Кто мне эта женщина? Друг? А черт ее разберет! Знаю только, что никуда она отсюда не денется, пока ей самой не захочется, а у меня прямо поджилки со страху трясутся, как ее увижу.

Помогите!

Ее зовут Цирцея Берман.

* * *

Она вдова. Ее муж был нейрохирургом в Балтиморе, и там у нее есть собственный дом, такой же огромный и пустой, как мой. Эйб, муж ее, умер полгода назад от инсульта. Ей сорок три года, и она облюбовала мой дом, чтобы спокойно поработать – она пишет биографию мужа.

В наших отношениях нет ничего эротического. Я на двадцать восемь лет старше миссис Берман и стал такой урод, что меня разве собака полюбит. Я и правда похож на выпотрошенную игуану, да еще и одноглазую притом. Что есть, то есть.

Познакомились мы так: как-то в полдень миссис Берман забрела на мой пляж, не подозревая, что он частный. Обо мне она никогда не слышала, потому что терпеть не может современную живопись. В Хемптоне она не знала ни души и остановилась в местной гостинице «Мейдстоун», это милях в полутора отсюда. Прогуливалась по берегу и вторглась в мои владения.

В полдень я, как обычно, спустился на пляж окунуться, а там на песке – она, одетая с ног до головы. Сидит, уставившись на море, ну точь-в-точь, как Пол Шлезингер, он так часами просиживает. Ну и ладно, только вот при моем нелепом телосложении я предпочитаю купаться один, без посторонних, главное же, спускаясь на пляж, я снял с глаза повязку. А под ней – месиво, прямо яичница-болтунья. Лучше не смотреть. Я был в замешательстве. Пол Шлезингер, между прочим, говорит, что чаще всего состояние человека можно передать всего-навсего одним словом: замешательство.
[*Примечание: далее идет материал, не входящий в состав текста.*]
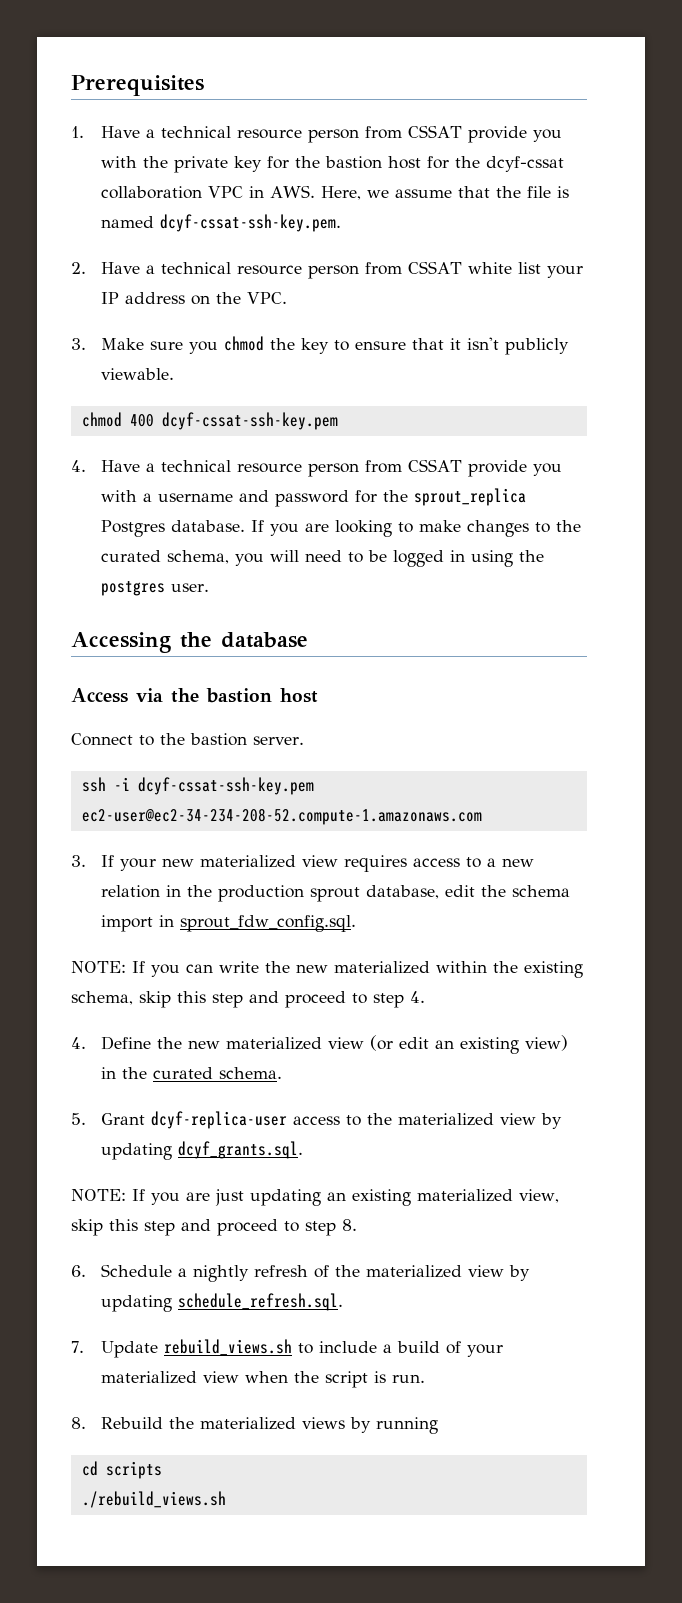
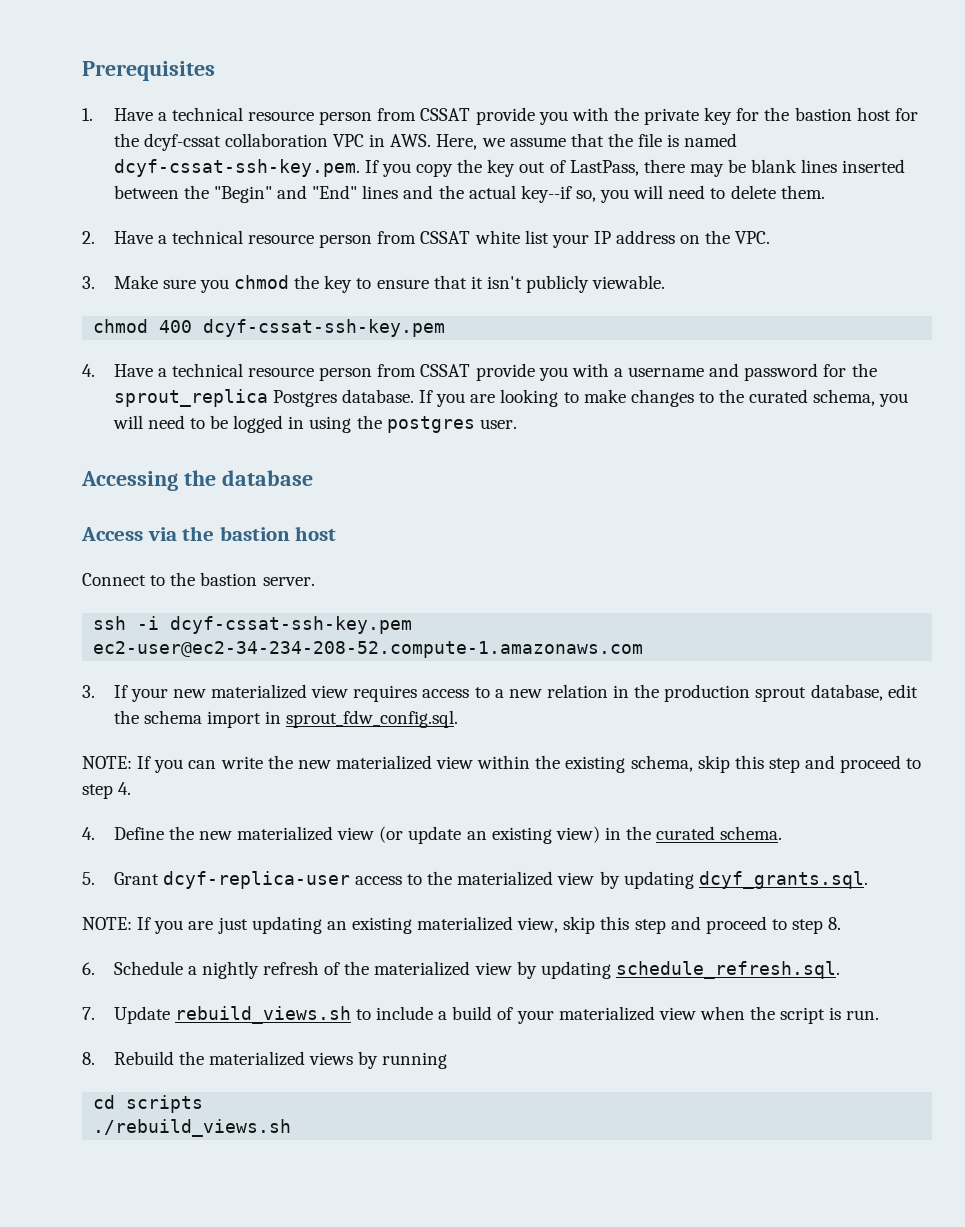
(342, 223) none -> [364,159,906,177] [113,185,825,203] If you copy the key out of LastPass, there may be blank lines inserted between the "Begin" and "End" lines and the actual key--if so, you will need to delete them.
(430, 967) none -> [436,756,474,769] view
[399,1037,430,1049] edit -> [408,826,462,844] update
В общем, я решил не купаться, а так, позагорать на некотором расстоянии от нее.

Но все-таки приблизился ровно настолько, чтобы сказать: «Здрасьте».

А она ни с того ни с сего:

– Расскажите, как ваши родители умерли.

Ничего себе! У меня по спине мурашки побежали! Не женщина, а колдунья какая-то! Не будь она колдунья, разве удалось бы ей меня уговорить за автобиографию взяться?

Вот сейчас заглянула ко мне в комнату и напомнила, что мне пора отправляться в Нью-Йорк, куда я не ездил с тех пор, как умерла Эдит. Вообще не помню, чтобы я с тех пор куда-нибудь ездил.

– Привет, Нью-Йорк, вот и я. Жуть какая!


– Расскажите, как ваши родители умерли, – говорит.

Я ушам своим не поверил.

– Простите? – говорю.

– Что толку-то в этом вашем «здрасьте»? – заявила она.

Сразу заставила меня переменить тон.

– Лучше, чем ничего, мне так всегда казалось, – объясняю, – но, может, я и не прав.

– Что это значит – «здрасьте»? – спрашивает.

– Ну, я приветствую вас, здравствуйте, как еще сказать?

– Ничего подобного, – отвечает. – Это значит: не заговаривайте ни о чем серьезном. Это значит: я вам улыбаюсь, но дела мне до вас нет, так что проваливайте.

И еще, и еще, надоело, мол, ей, когда пустыми словами отделываются, вместо того чтобы по-настоящему познакомиться.

– Так что присаживайтесь и расскажите мамочке, как умерли ваши родители.

Мамочке! Вот это да – «мамочке»!

У нее прямые черные волосы и большие карие глаза, как у моей покойной матери, но ростом она гораздо выше. Честно говоря, даже немножко выше, чем я. И фигура гораздо стройнее, чем у мамы, которая с годами изрядно растолстела и не очень-то следила, как выглядит, как одевается. Не следила, потому что отцу было все равно.

И я рассказал миссис Берман о матери:

– Она умерла, когда мне было двенадцать лет, – от столбняка, который, очевидно, подхватила, работая на консервной фабрике в Калифорнии. Консервную фабрику построили на месте бывшей конюшни, а в кишечнике лошадей – им-то это безвредно – часто поселяются бактерии столбняка и образуют долгоживущие споры, такие крохотные бронированные семена, которые в экскрементах видны. Одна из спор, затаившаяся в грязи под конюшней, была каким-то образом эксгумирована и отправилась путешествовать. Спала себе, спала и пробудилась в раю – все мы о таком мечтаем. А раем для нее был порез на руке моей матери.